Segment Start: Data extracts

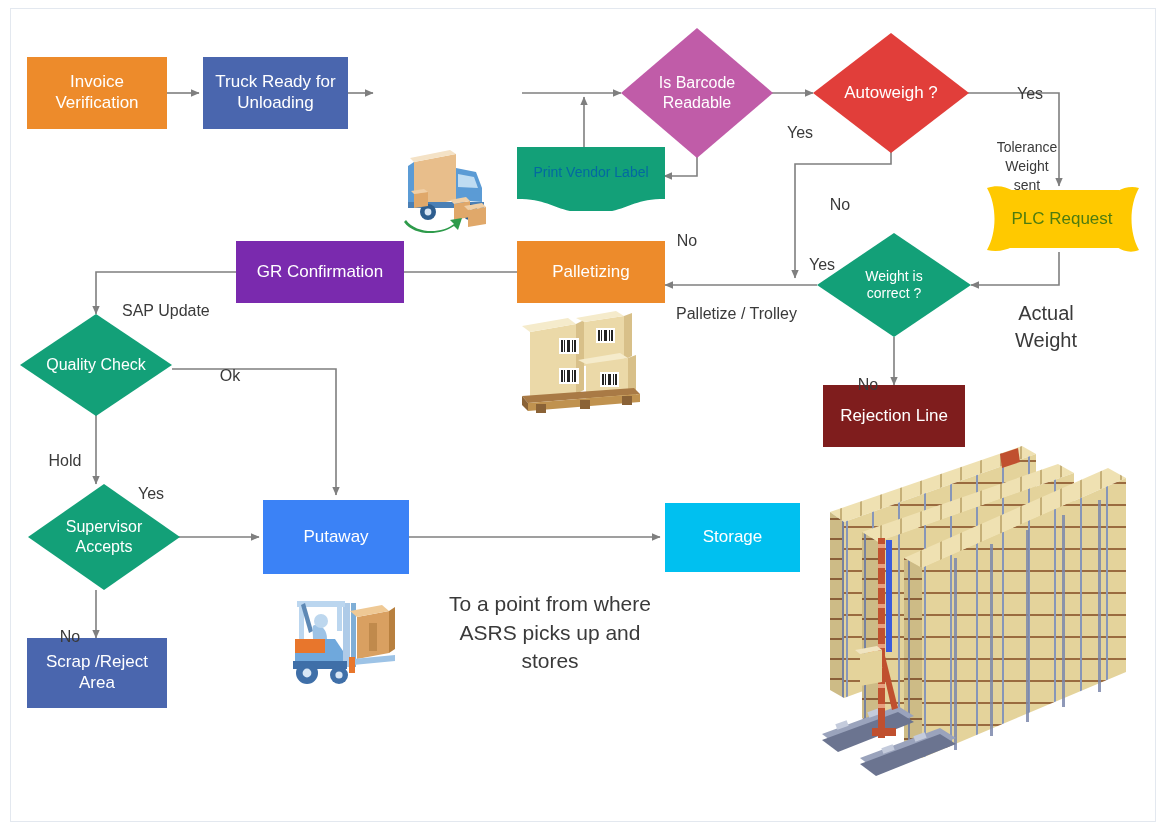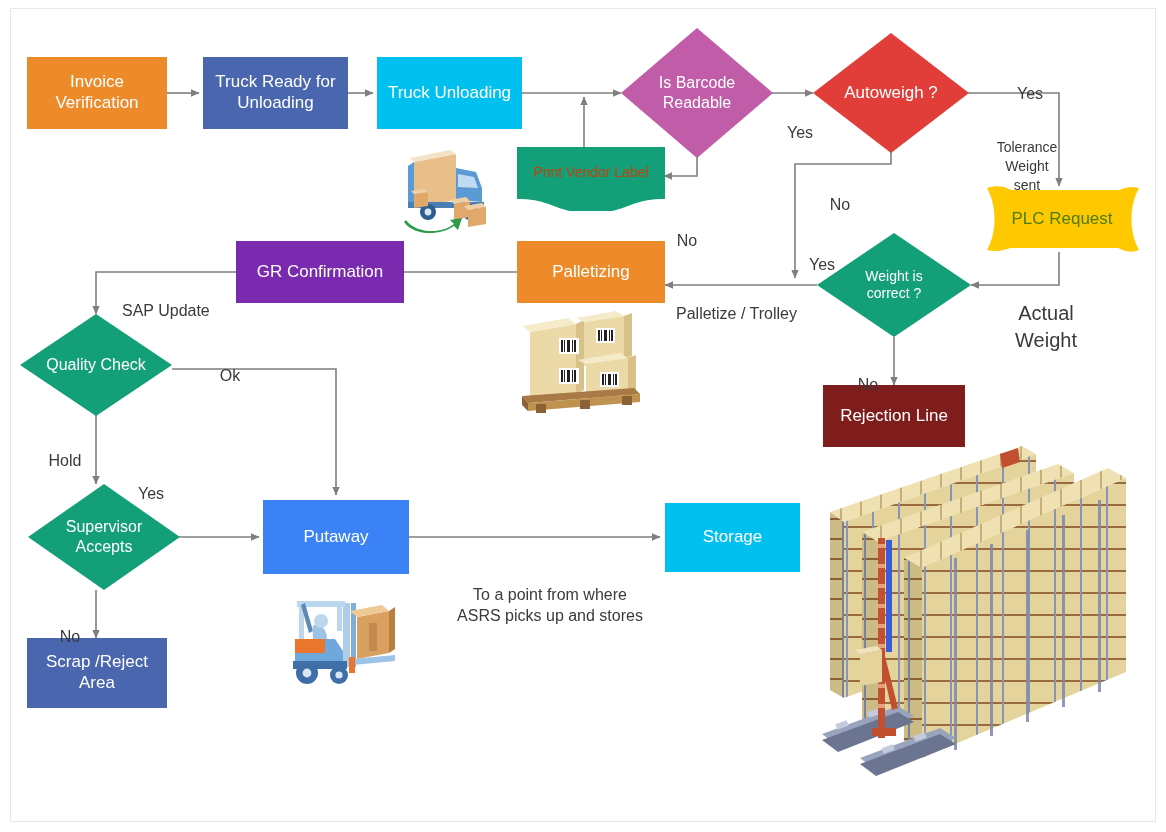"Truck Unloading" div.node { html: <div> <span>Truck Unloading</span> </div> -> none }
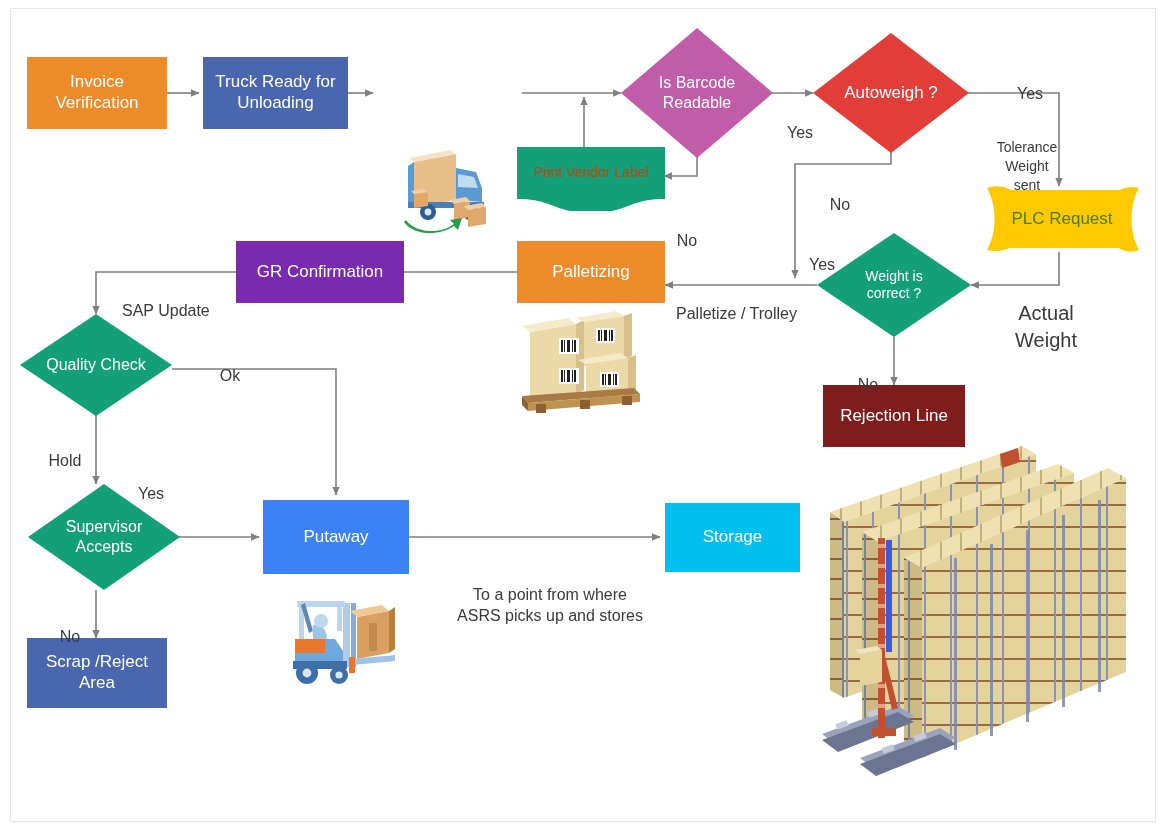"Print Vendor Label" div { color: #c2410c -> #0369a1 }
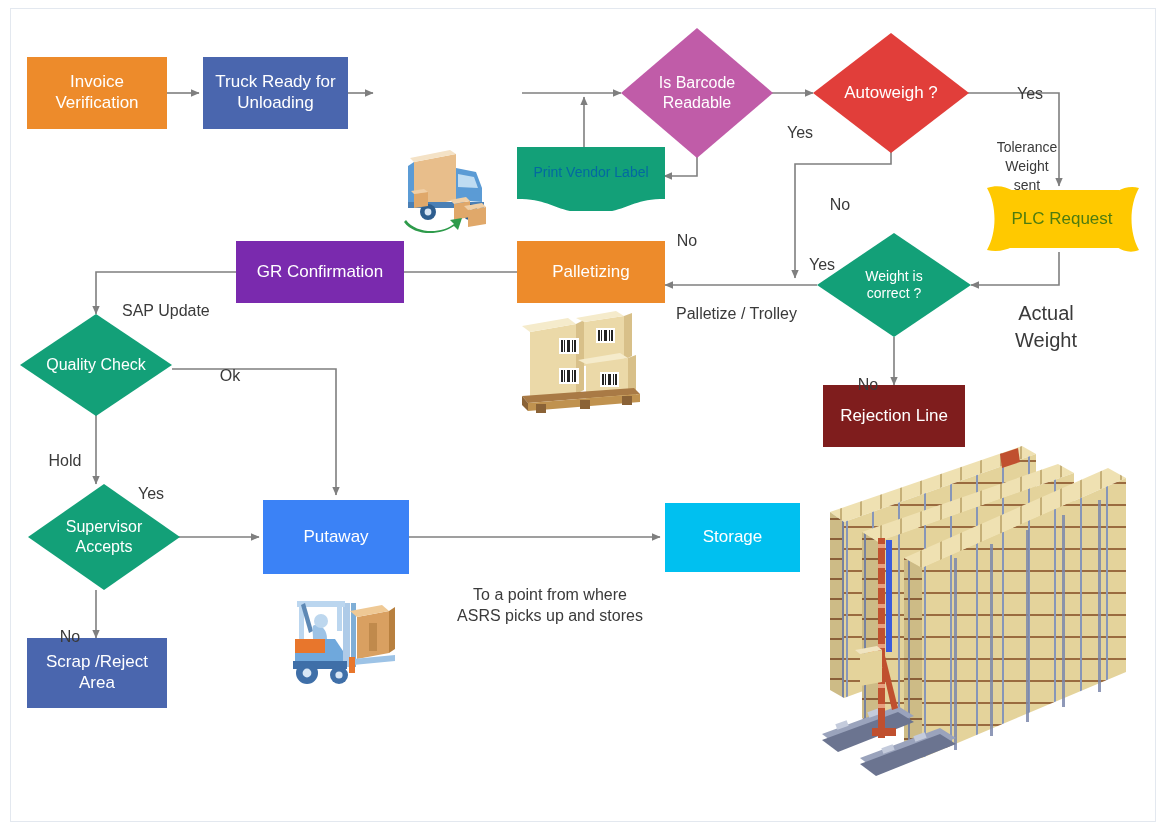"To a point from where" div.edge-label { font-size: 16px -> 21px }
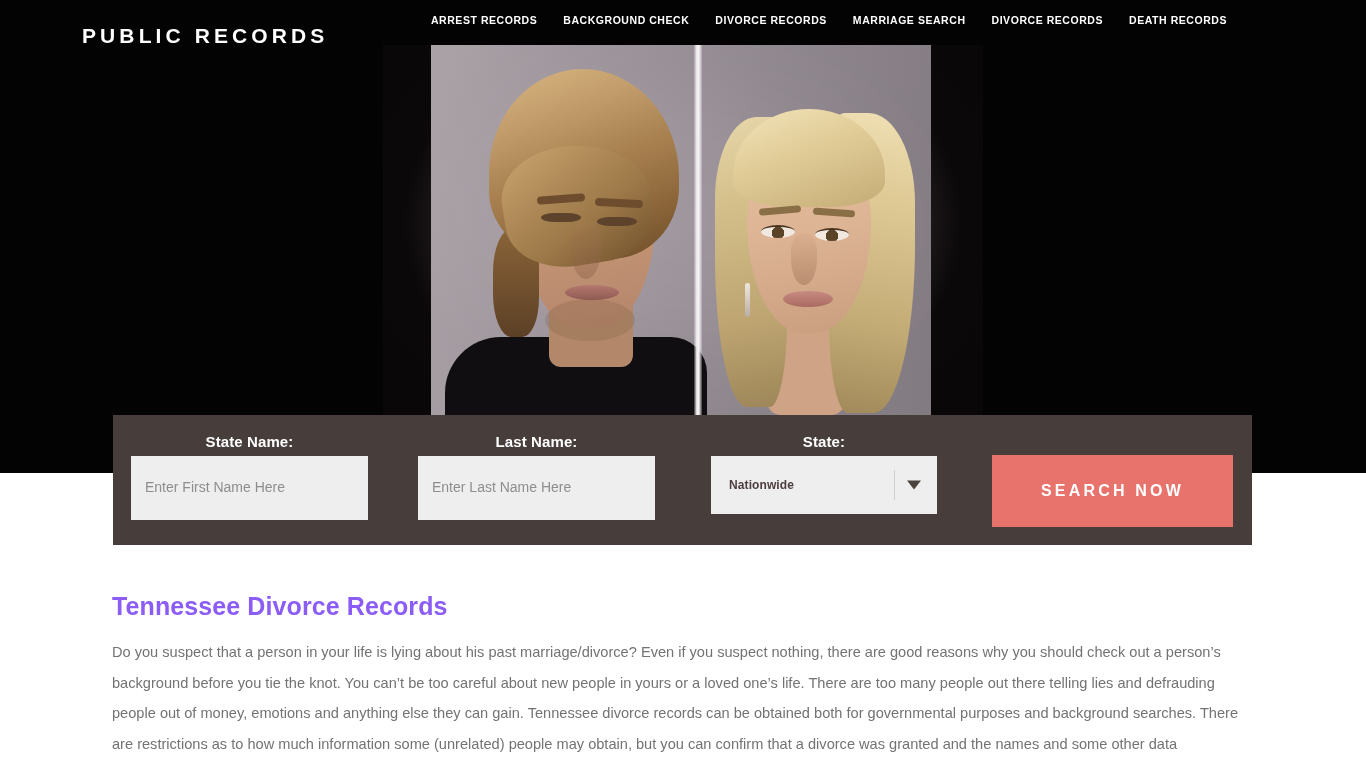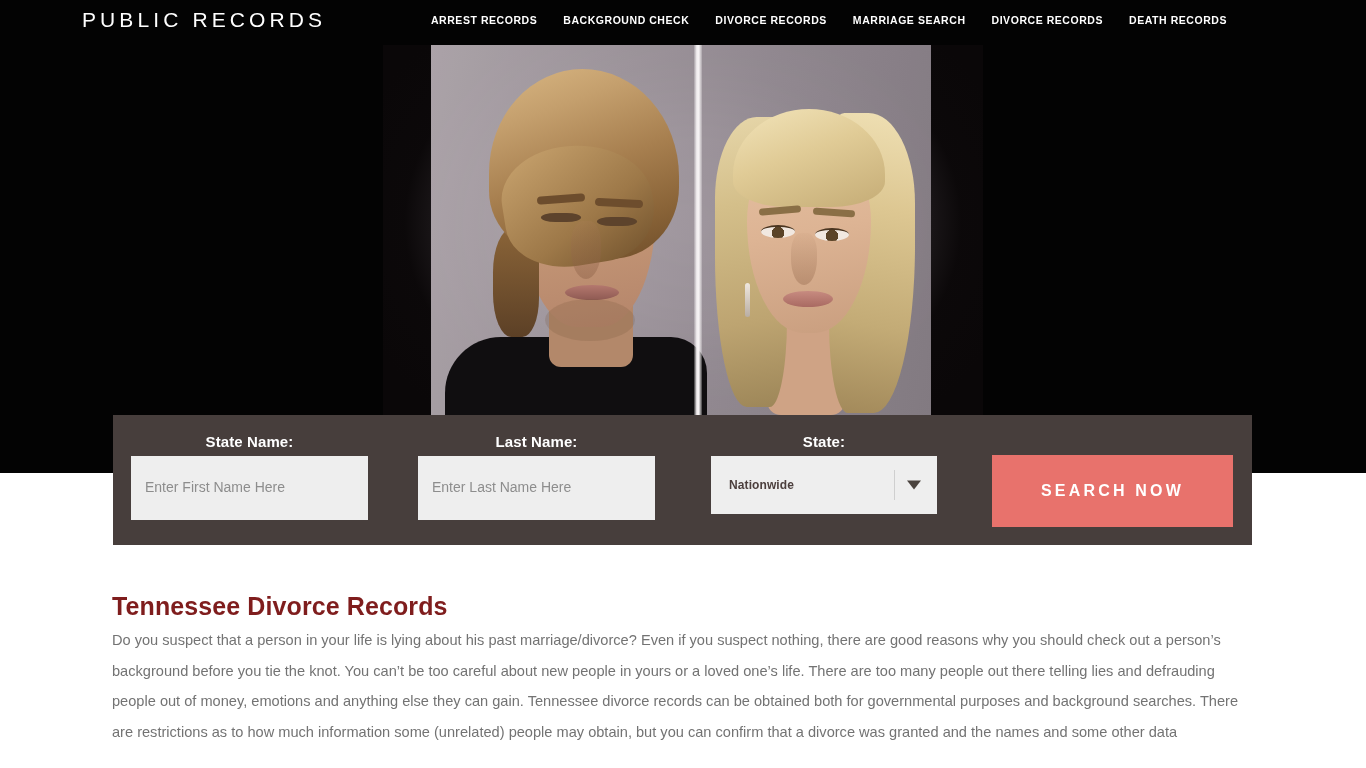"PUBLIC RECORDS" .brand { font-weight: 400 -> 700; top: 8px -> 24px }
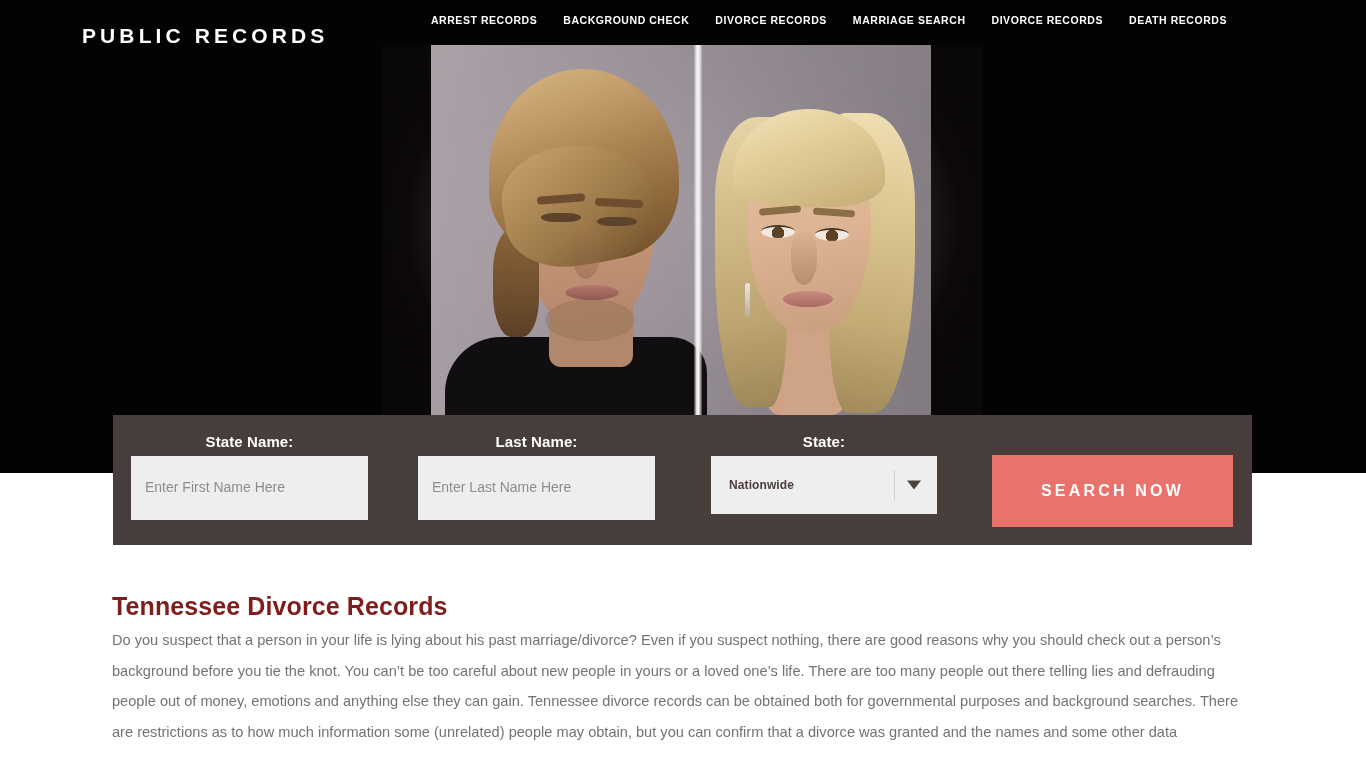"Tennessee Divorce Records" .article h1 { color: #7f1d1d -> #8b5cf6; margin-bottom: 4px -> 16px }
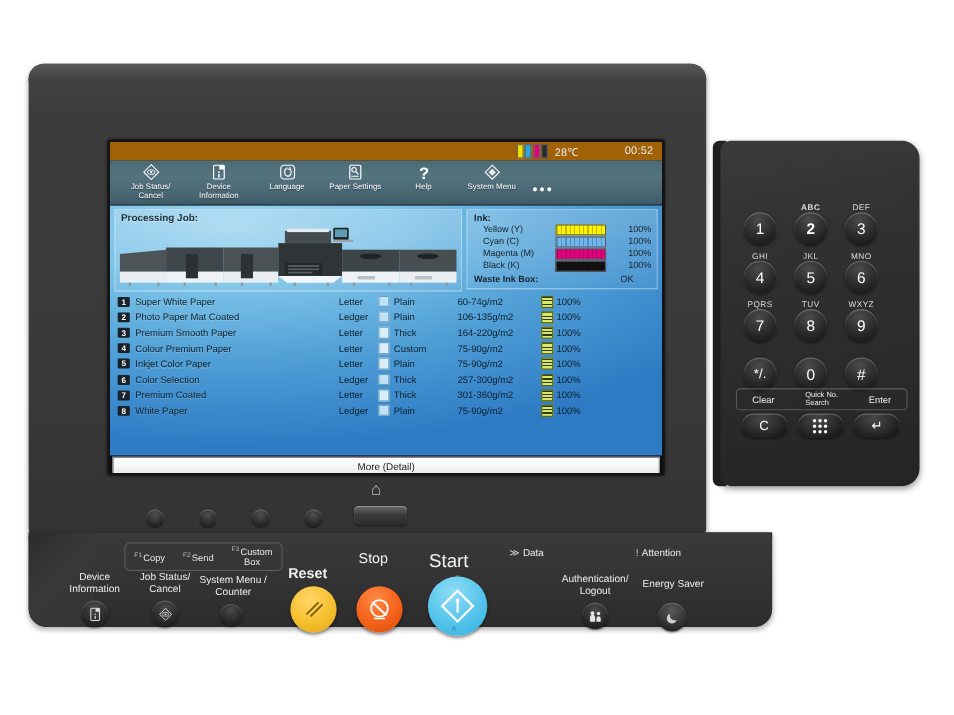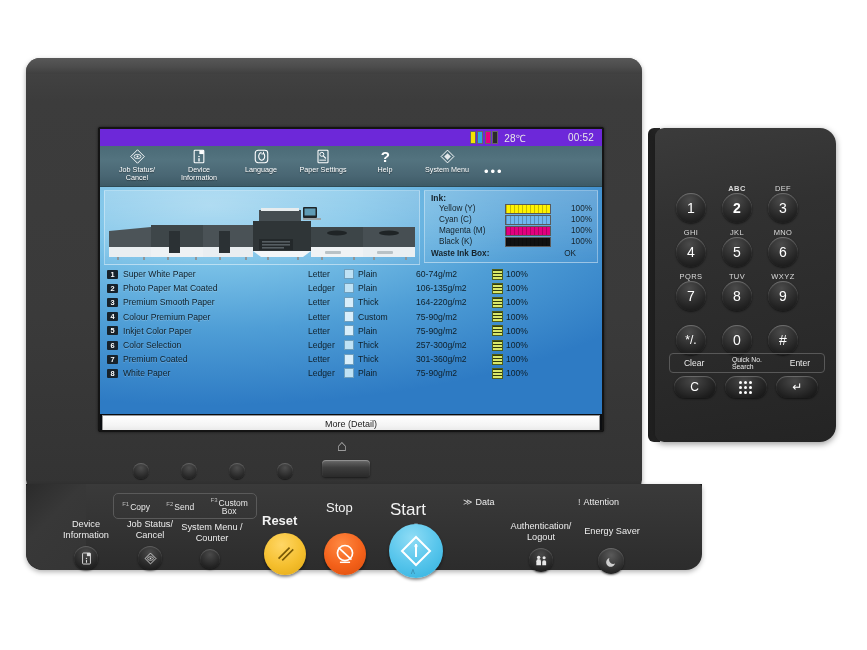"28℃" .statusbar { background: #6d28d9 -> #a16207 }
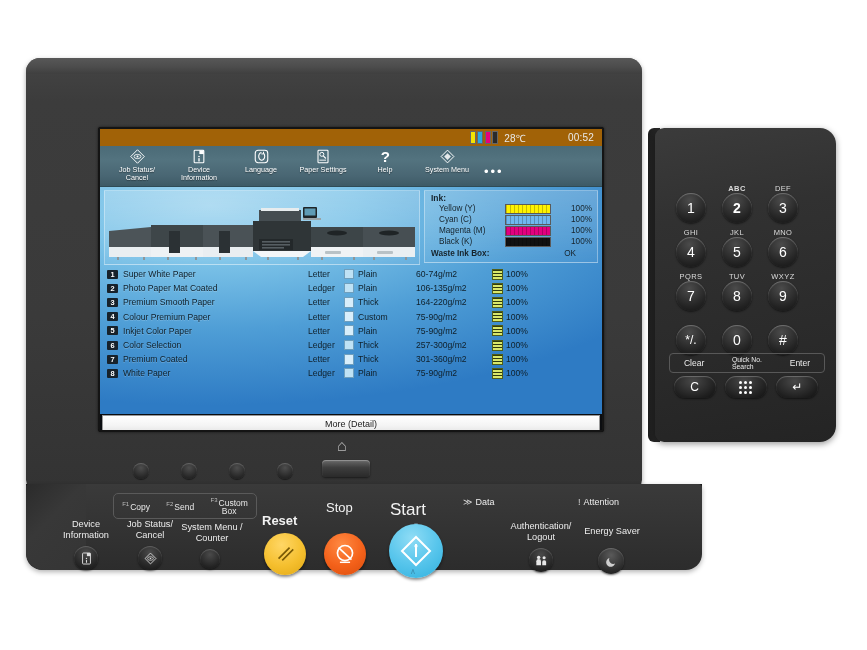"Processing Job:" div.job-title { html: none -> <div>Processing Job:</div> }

Segment End: Data extracts

About this exercise:
Reproduce the data above word for word and omit the images.

Expected output:
"Truck Unloading" div.node { html: <div> <span>Truck Unloading</span> </div> -> none }
"Print Vendor Label" div { color: #c2410c -> #0369a1 }
"To a point from where" div.edge-label { font-size: 16px -> 21px }
"PUBLIC RECORDS" .brand { font-weight: 400 -> 700; top: 8px -> 24px }
"Tennessee Divorce Records" .article h1 { color: #7f1d1d -> #8b5cf6; margin-bottom: 4px -> 16px }
"28℃" .statusbar { background: #6d28d9 -> #a16207 }
"Processing Job:" div.job-title { html: none -> <div>Processing Job:</div> }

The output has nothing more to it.